Compared to the preliminary figures announced on July 17, 2008, Group EBIT improved by € 1 million to € 781 million and net income by € 1 million to € 212 million.

Outlook for 2008 confirmed
Based on the Group's excellent financial results in the first half Fresenius fully confirms its positive outlook for 2008: Group sales are expected to grow by 8 to 10 % in constant currency. Net income is expected to increase by 10 to 15 % in constant currency. All business segments are expected to contribute to this growth.

Sales growth of 9 % in constant currency
Group sales increased by 9 % in constant currency and by 2 % at actual rates to € 5,710 million (H1 2007: € 5,592 million). Organic sales growth was 6 %. Acquisitions contributed a further 4 %. Divestitures reduced sales growth by 1 %. Currency translation had a negative impact of 7 %. This is mainly attributable to the average US dollar rate depreciating 15 % against the euro in the first half of 2008 compared to previous year's period.

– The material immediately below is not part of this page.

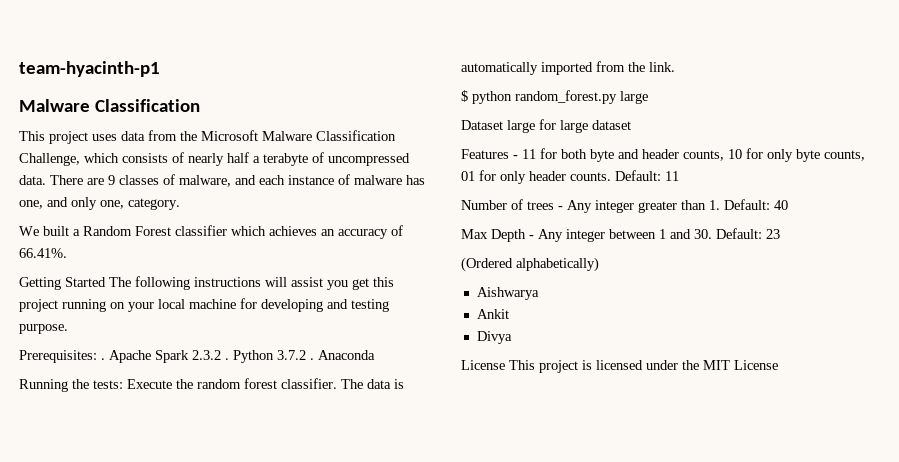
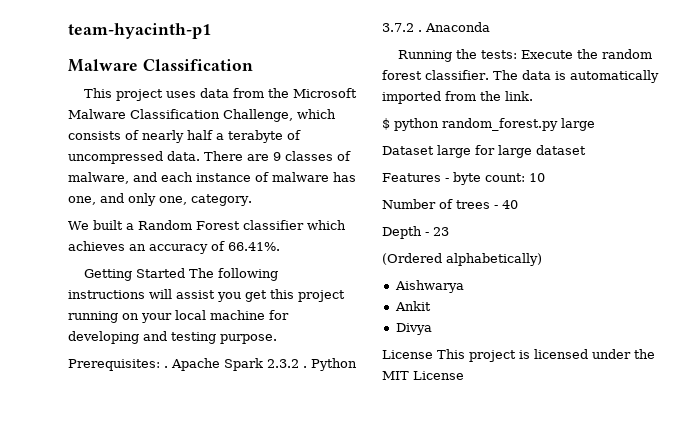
[522,148,865,162] [461,170,679,184] [461,199,770,213] 11 for both byte and header counts, 10 for only byte counts, 01 for only header counts. Default: 11 // Number of trees - Any integer greater than 1. Default: -> [453,172,545,185] [382,199,498,209] byte count: 10 // Number of trees -
[461,229,488,239] Max -> (518, 204) none
[538,228,762,242] Any integer between 1 and 30. Default: -> (429, 234) none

Sales growth in the business segments was as follows:

30072008_1

In Europe sales grew by 15 % in constant currency with organic sales growth of 8 %. In North America constant currency and organic sales growth were each 3 %. Strong organic growth rates were achieved in the emerging markets reaching 14 % in Asia-Pacific and 16 % in Latin America.

 
30072008_2

Strong earnings growth
Group EBITDA increased by 10 % in constant currency and by 2 % at actual rates to € 998 million (H1 2007: € 977 million). Group operating income (EBIT) grew by 8 % in constant currency to € 781 million (H1 2007: € 780 million). At actual rates EBIT was on previous year's level. The Group's EBIT margin was 13.7 % (H1 2007: 13.9 %).

Group net interest improved to € -167 million (H1 2007: € -185 million) mainly due to lower average interest rates of Fresenius Medical Care's debt and currency translation effects.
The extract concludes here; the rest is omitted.